Weekly News Roundup, 29 January 2015: Great on Paper

This week's literary highlights from across the world

What’s up, Asymptote friends? We’re nearing the end of January, which means this is the time for checking in on those good intentions. You might want to consider a well-intentioned check-in at Asymptote blog columnist Anaïs Duplan’s awesome Kickstarter campaign for the Center for Afrofuturist Studies in Iowa City. Take a look, and support friends (and friends of friends) of Asymptote blog!

Speaking of sponsorships: Scotland has inaugurated its first translation fund, which mean that English-speaking readers can expect some literature from Macedonia, Albania, Norway, and Spain (among others). And our friends at Words Without Borders have opened up nominations for the 2016 Ottaway Award for the Promotion of International Literature (past winners include Carol Brown Janeway and Sara Bershtel).

Let’s hope the next book you translate isn’t “untranslateable” (but aren’t they all)? LitHub offers some insight, via Lisa Hayden and her Russian author, Eugene Vodolazkin. Interlingual translation is hard, sure—but what about translation from book to stage, as in this recent 5-hour theatrical production of Chilean writer Roberto Bolaño’s 2666Mexican writer Álvaro Enrique “translates past to present.” And in light of our recent blog post on author Rachel Cantor’s novel Good on Paper, here are some starry-eyed early reviews of the book, translating idea to reality. Here’s an excerpt, if you’re craving more.

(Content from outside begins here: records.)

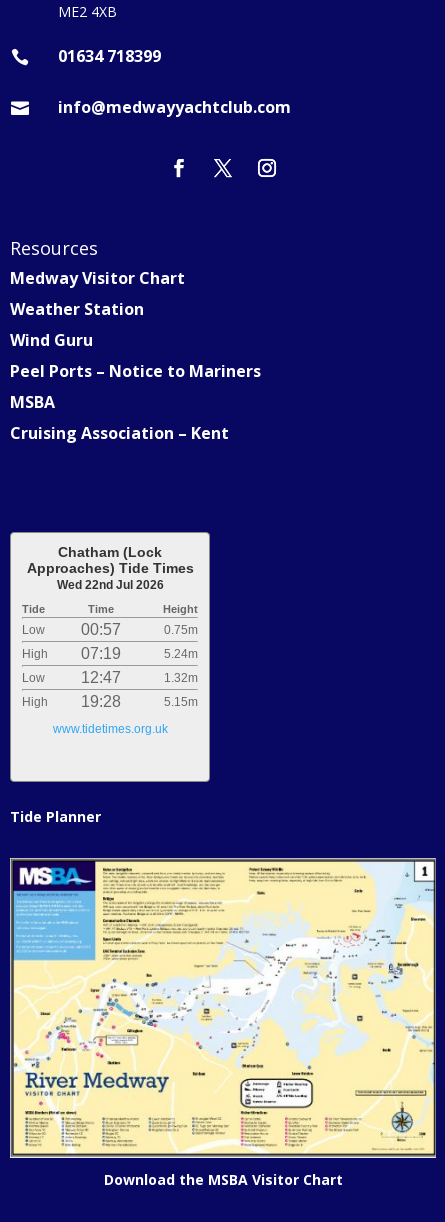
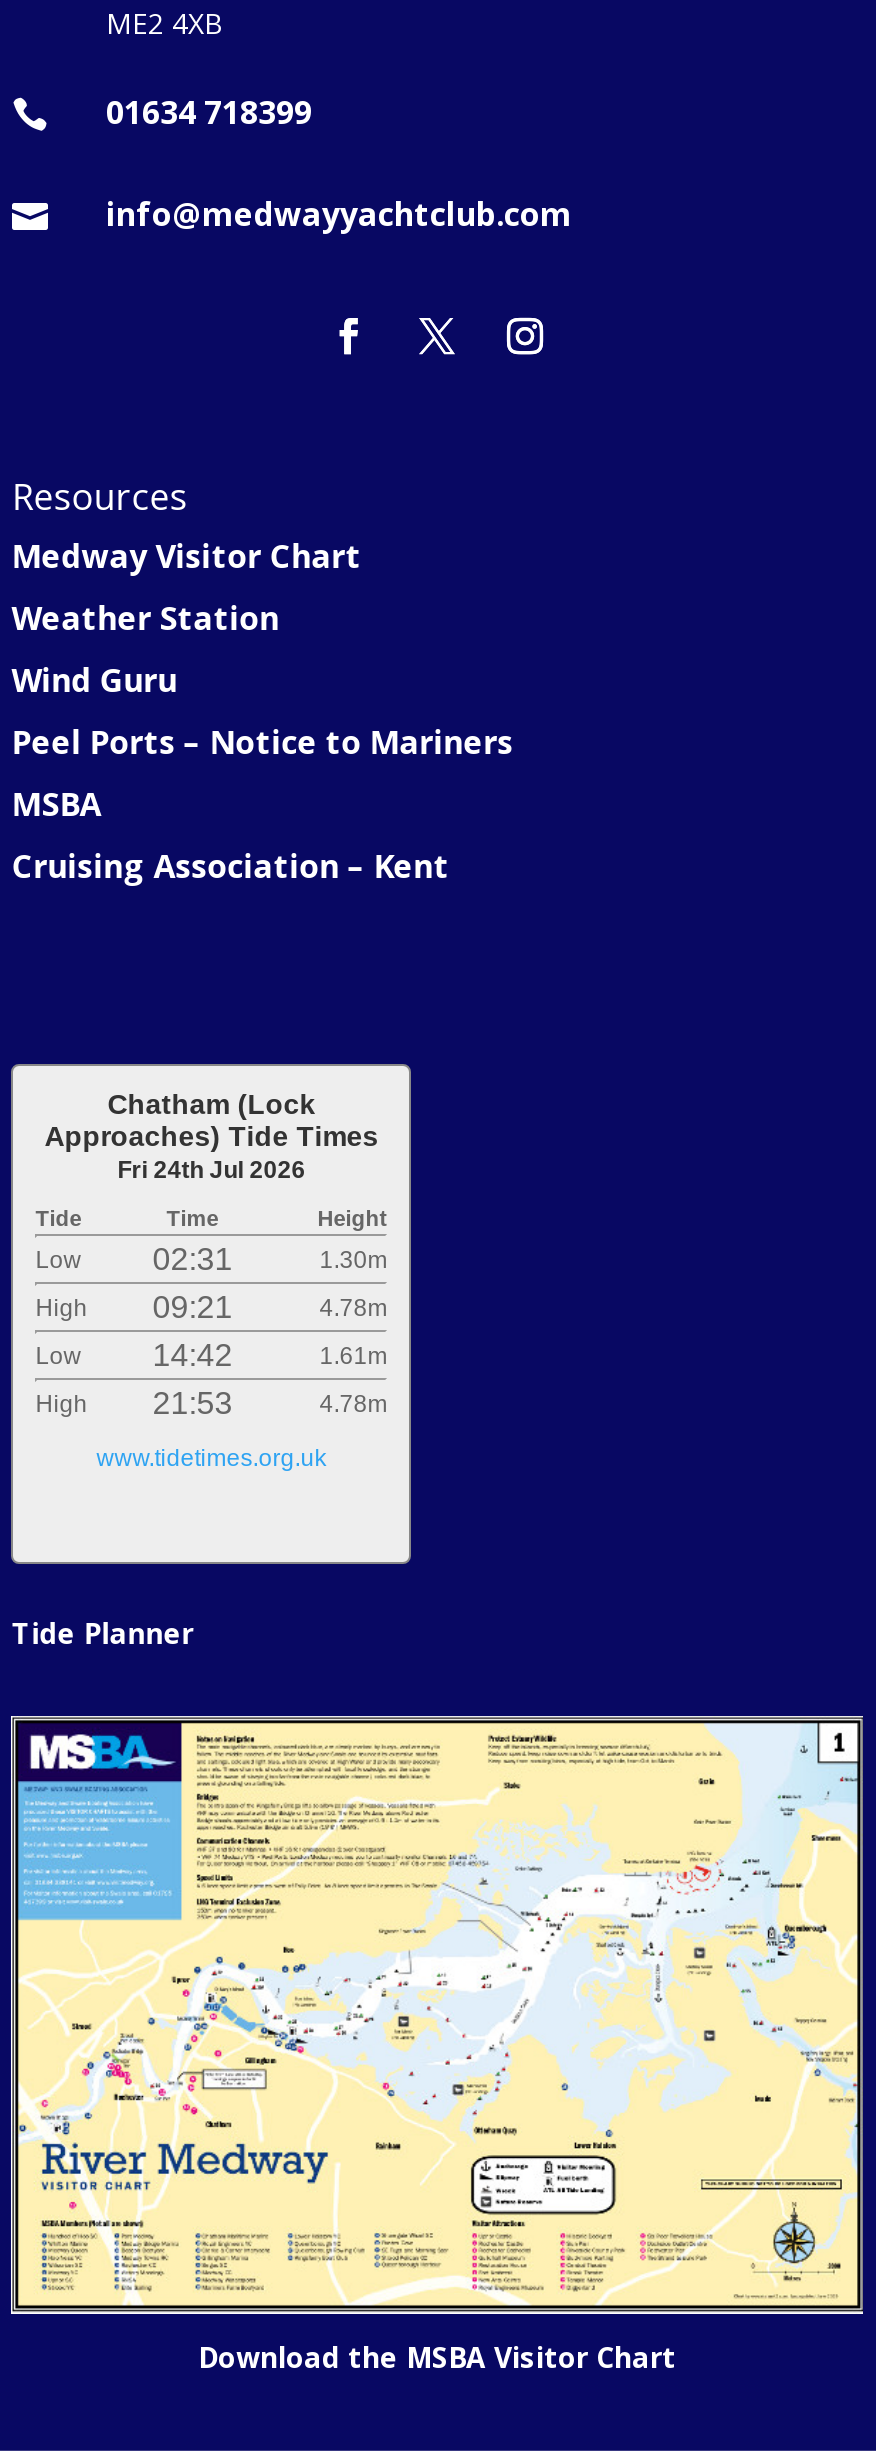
- Wed 22nd Jul 2026
+ Fri 24th Jul 2026

- 00:57
- 0.75m
+ 02:31
+ 1.30m

- 07:19
- 5.24m
+ 09:21
+ 4.78m

- 12:47
- 1.32m
+ 14:42
+ 1.61m

- 19:28
- 5.15m
+ 21:53
+ 4.78m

What you won’t read: here’s an overview of what Iranian mullahs have banned from books most recently (no more “wine Wednesdays,” let’s put it that way). And you might never really know James Joyce’s Finnegans Wake until you read it in fractal format…sure. In Japan, click-thirsty readers will no longer have to manage without Buzzfeed’s ever-tempting clicks.

Trying to sell a manuscript? Here are the sneaky things you should control, find, delete. And the University of Michigan has made some serious technological headway with a braille tablet, so the CRTL function will soon be more universally available. Phew.